Ripples From the Zambezi
Good post at Panchromatica on Sirolli's Ripples From the Zambezi: Passion, Entrepreneurship and the Rebirth of Local Economies.
Ian provides a great Walt Anderson quote from the book:
Historically economic development practice in the UK has focussed on trying to pick winners and on a centralised big bang philosophy. It hasn’t worked. It hasn’t worked in economic terms and it hasn’t worked in welfare terms. The richest areas in the UK in the 1950s are still the richest now, and the poorest areas continue to fall behind.

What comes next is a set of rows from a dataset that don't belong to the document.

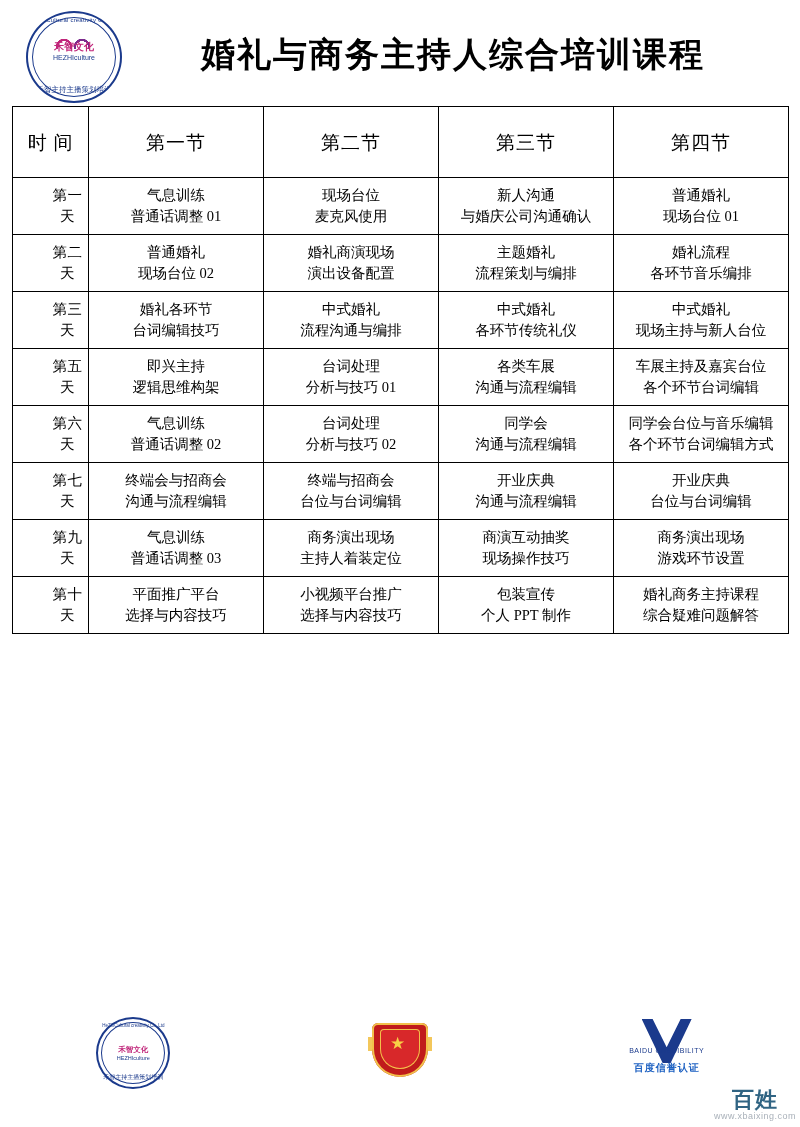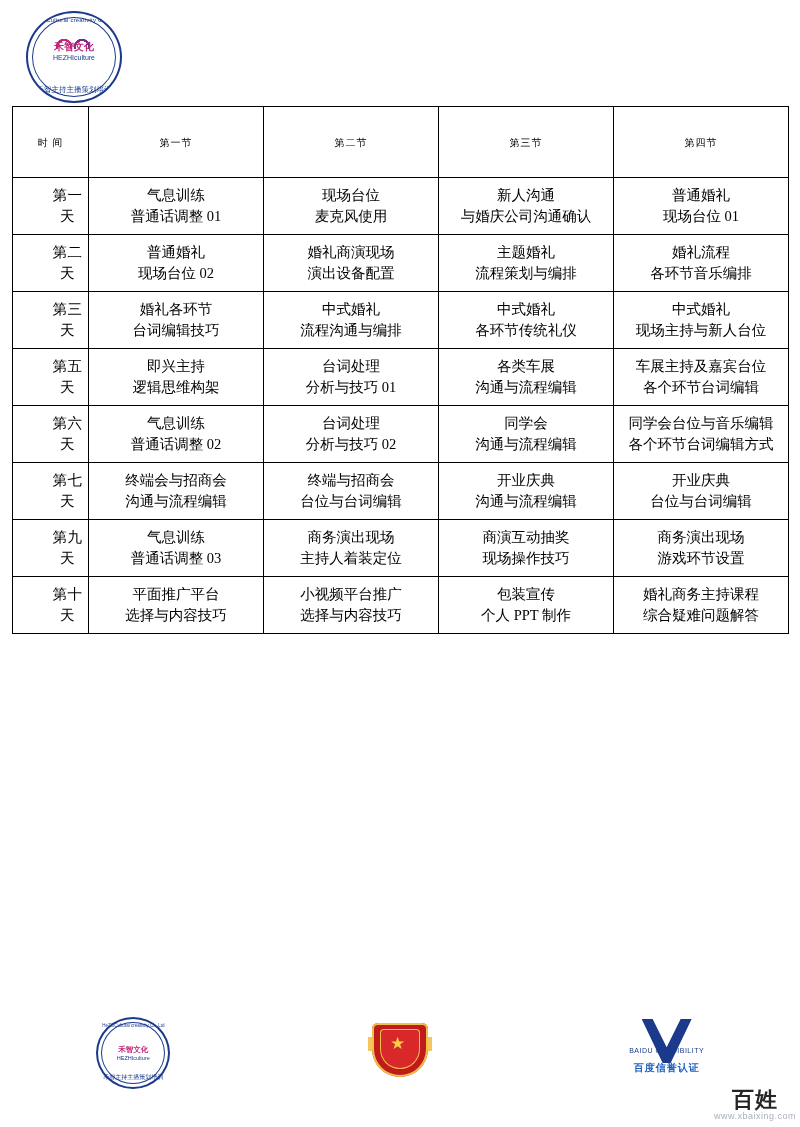--- a/index.html
+++ b/index.html
@@ -132,21 +132,21 @@
     text-align: center;
     vertical-align: middle;
     font-size: 14.5px;
     line-height: 21px;
     padding: 7px 2px;
     font-family: "Liberation Serif", "DejaVu Serif", serif;
   }
   table.schedule th {
     height: 56px;
     font-weight: normal;
-    font-size: 10px;
+    font-size: 19px;
     letter-spacing: 1px;
   }
   table.schedule td.daycell {
     letter-spacing: 0.5px;
     padding-left: 36px;
   }
   col.c-time { width: 76px; }
   col.c-sec  { width: 175px; }
   .cellline { display: block; white-space: nowrap; }
 
@@ -257,21 +257,21 @@
   }
   .wm {
     position: absolute;
     right: 4px;
     bottom: 6px;
     text-align: center;
     opacity: 0.85;
   }
   .wm .wm-main {
     font-size: 22px;
-    color: #000000;
+    color: #0c4a6e;
     font-weight: bold;
     letter-spacing: 1px;
     line-height: 22px;
   }
   .wm .wm-sub {
     font-size: 9px;
     color: #9aa3ad;
     font-family: "Liberation Sans", sans-serif;
     letter-spacing: 0.5px;
   }
@@ -287,20 +287,21 @@
         <div class="logo-ring"></div>
         <div class="logo-arc-top">HeZhiCultural creativity Co.,Ltd</div>
         <div class="logo-swoosh"></div>
         <div class="logo-center">
           <div class="logo-cn">禾智文化</div>
           <div class="logo-en">HEZHIculture</div>
         </div>
         <div class="logo-arc-bottom">禾智主持主播策划培训</div>
       </div>
     </div>
+    <div class="doc-title">婚礼与商务主持人综合培训课程</div>
   </div>
 
   <div class="table-wrap">
     <table class="schedule">
       <colgroup>
         <col class="c-time">
           <col class="c-sec">
           <col class="c-sec">
           <col class="c-sec">
           <col class="c-sec">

By contrast, in Esperance Western Australia, (a town of 14,000 people) one man has over a period of 11 years assisted in the creation of 410 new businesses. In the region of Emilia-Romagna in Italy, with a population of around four million people, there is one business for every 11 people – and 90% of these employ less than 99 workers. The town of Carpi, with a population of 60,000, has 2,500 companies (with an average workforce of 5) generating $2 billion per year.
The most important aspect of all this is simple - it has happened without bloody revolution, without any so-called dictatorship of the proletariat. It has happened without anyone witing around for some millenarian conversion to the minimal state. They have just got on with it – a lesson that needs to be learnt by politicians of every ilk - by those of a ‘vulgar libertarian’ bent every bit as much as by the statists in the the Labour and Tory parties.
Ian provides a great Walt Anderson quote from the book:
To talk of political revolution as we have known it becomes irrelevant to our times. Nobody will have to overthrow the state; we will simply outgrow our need for many of its functions.